━━━━━ Stored data
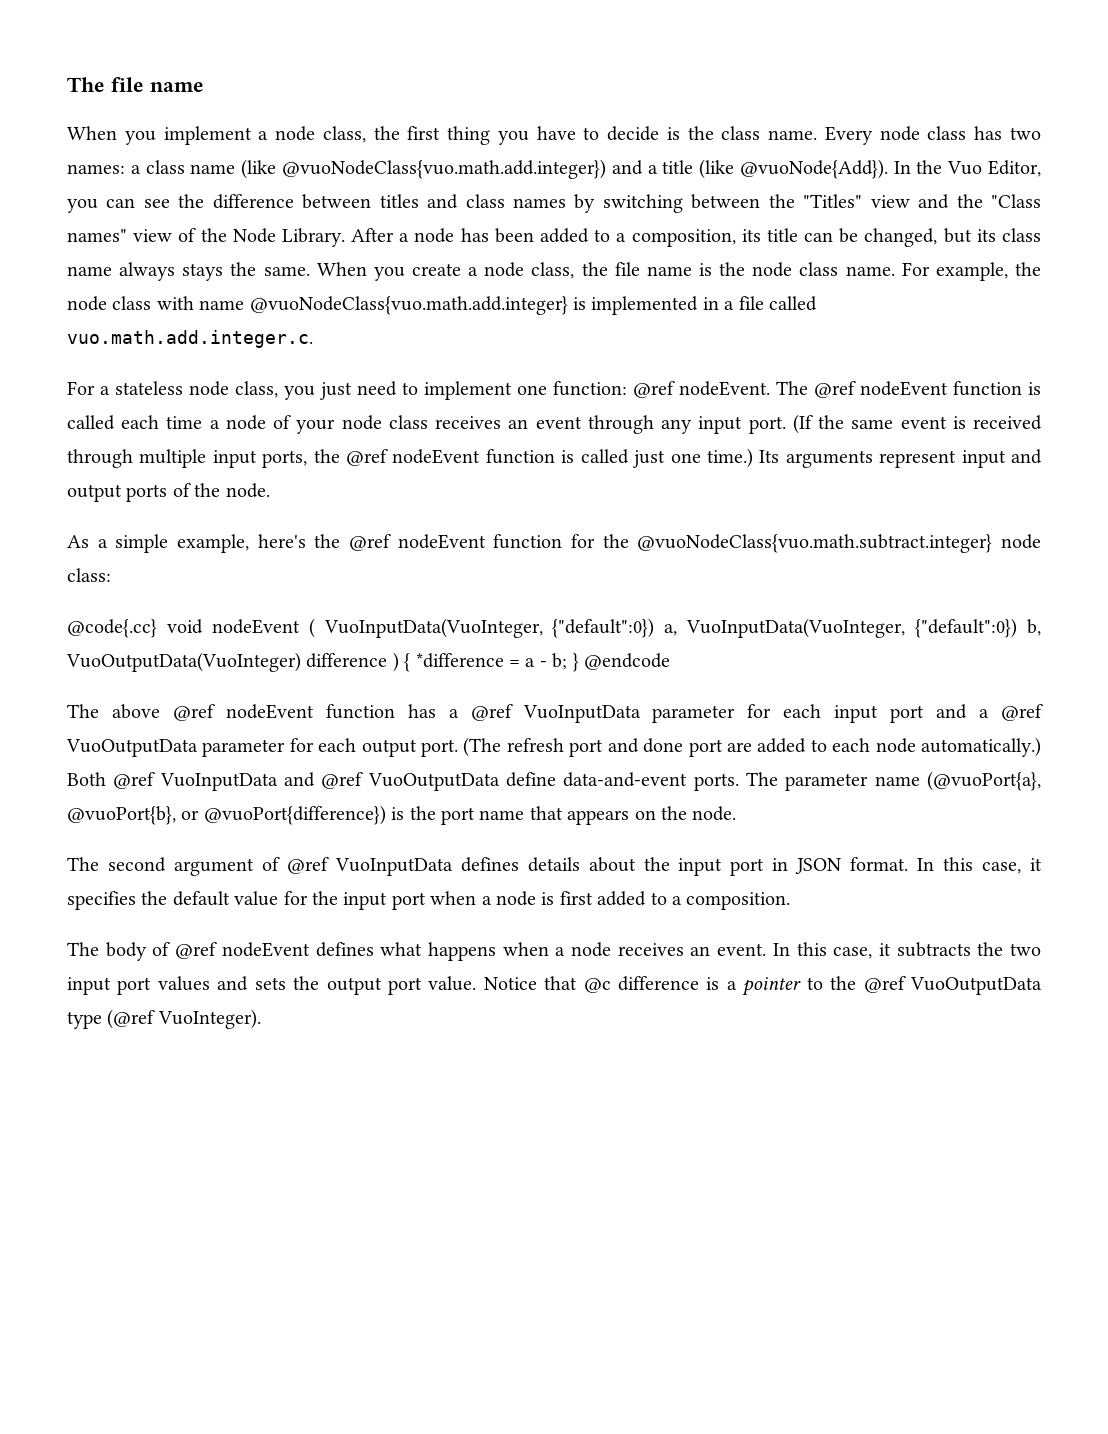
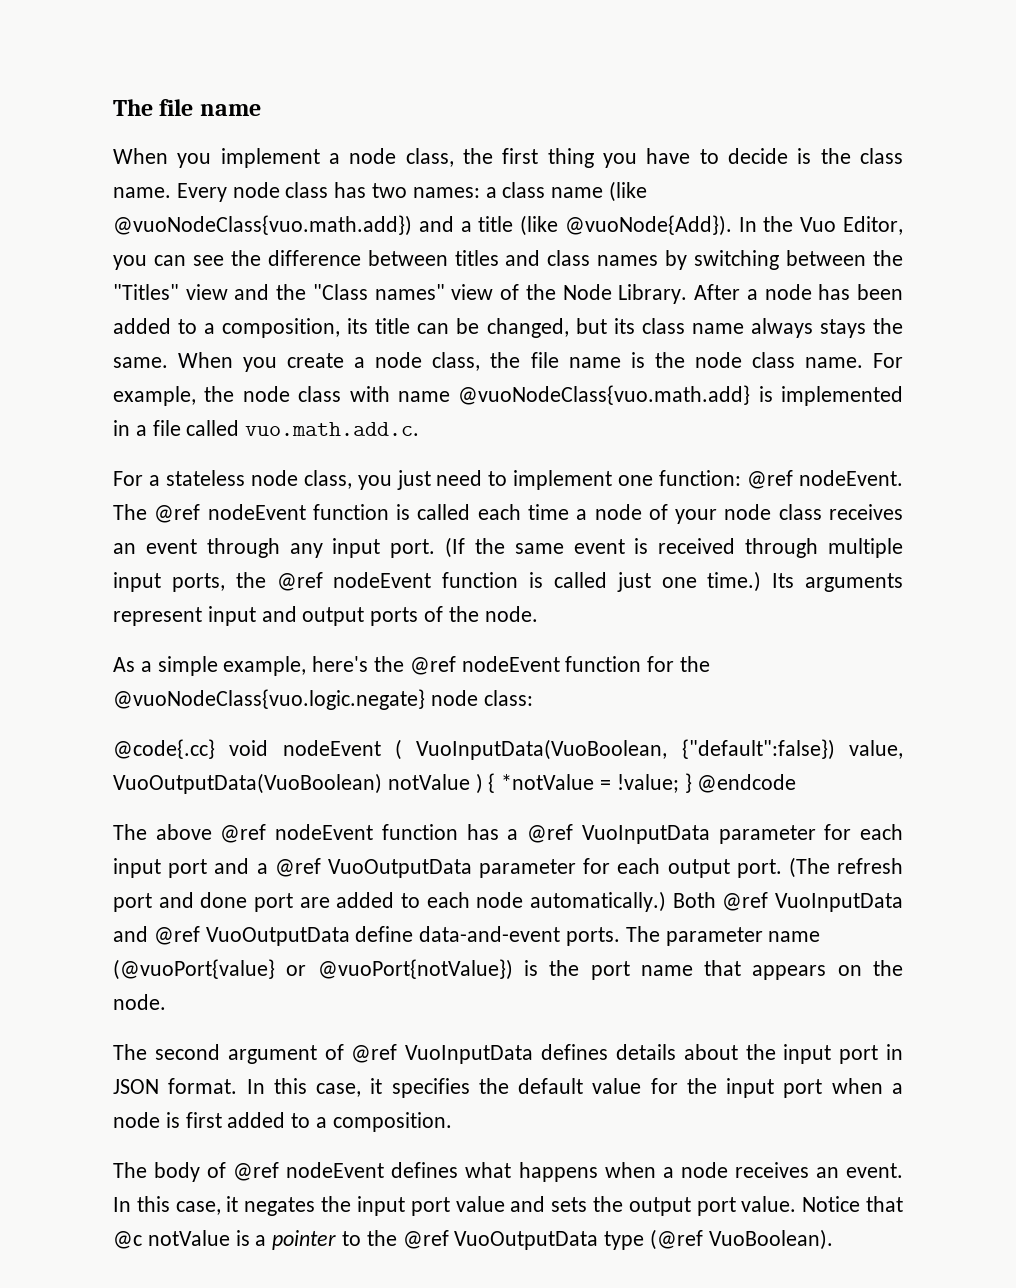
[281,159,606,179] @vuoNodeClass{vuo.math.add.integer}) -> [113,215,412,236] @vuoNodeClass{vuo.math.add})
[249,296,568,315] @vuoNodeClass{vuo.math.add.integer} -> [458,385,751,405] @vuoNodeClass{vuo.math.add}
[67,330,313,348] vuo.math.add.integer.c. -> [245,422,420,436] vuo.math.add.c.
[637,534,993,553] @vuoNodeClass{vuo.math.subtract.integer} -> [113,689,425,710] @vuoNodeClass{vuo.logic.negate}
[323,618,1041,638] [66,652,568,672] VuoInputData(VuoInteger, {"default":0}) a, VuoInputData(VuoInteger, {"default":0}) b, VuoOutputData(VuoInteger) difference ) { *difference = a - b; -> [416,739,903,760] [113,773,679,794] VuoInputData(VuoBoolean, {"default":false}) value, VuoOutputData(VuoBoolean) notValue ) { *notValue = !value;
[927,771,1041,791] [67,805,386,825] (@vuoPort{a}, @vuoPort{b}, or @vuoPort{difference}) -> [113,959,513,980] (@vuoPort{value} or @vuoPort{notValue})
[896,942,1042,957] [67,976,210,995] subtracts the two input port values -> [244,1196,505,1216] negates the input port value
[618,976,700,991] difference -> [147,1230,230,1246] notValue
[157,1009,261,1029] VuoInteger). -> [708,1229,833,1250] VuoBoolean).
━━━━━━━━━━
Task instructions
Without altering a word, return all of the records above and leave out their pictures.

Answer to this task
[281,159,606,179] @vuoNodeClass{vuo.math.add.integer}) -> [113,215,412,236] @vuoNodeClass{vuo.math.add})
[249,296,568,315] @vuoNodeClass{vuo.math.add.integer} -> [458,385,751,405] @vuoNodeClass{vuo.math.add}
[67,330,313,348] vuo.math.add.integer.c. -> [245,422,420,436] vuo.math.add.c.
[637,534,993,553] @vuoNodeClass{vuo.math.subtract.integer} -> [113,689,425,710] @vuoNodeClass{vuo.logic.negate}
[323,618,1041,638] [66,652,568,672] VuoInputData(VuoInteger, {"default":0}) a, VuoInputData(VuoInteger, {"default":0}) b, VuoOutputData(VuoInteger) difference ) { *difference = a - b; -> [416,739,903,760] [113,773,679,794] VuoInputData(VuoBoolean, {"default":false}) value, VuoOutputData(VuoBoolean) notValue ) { *notValue = !value;
[927,771,1041,791] [67,805,386,825] (@vuoPort{a}, @vuoPort{b}, or @vuoPort{difference}) -> [113,959,513,980] (@vuoPort{value} or @vuoPort{notValue})
[896,942,1042,957] [67,976,210,995] subtracts the two input port values -> [244,1196,505,1216] negates the input port value
[618,976,700,991] difference -> [147,1230,230,1246] notValue
[157,1009,261,1029] VuoInteger). -> [708,1229,833,1250] VuoBoolean).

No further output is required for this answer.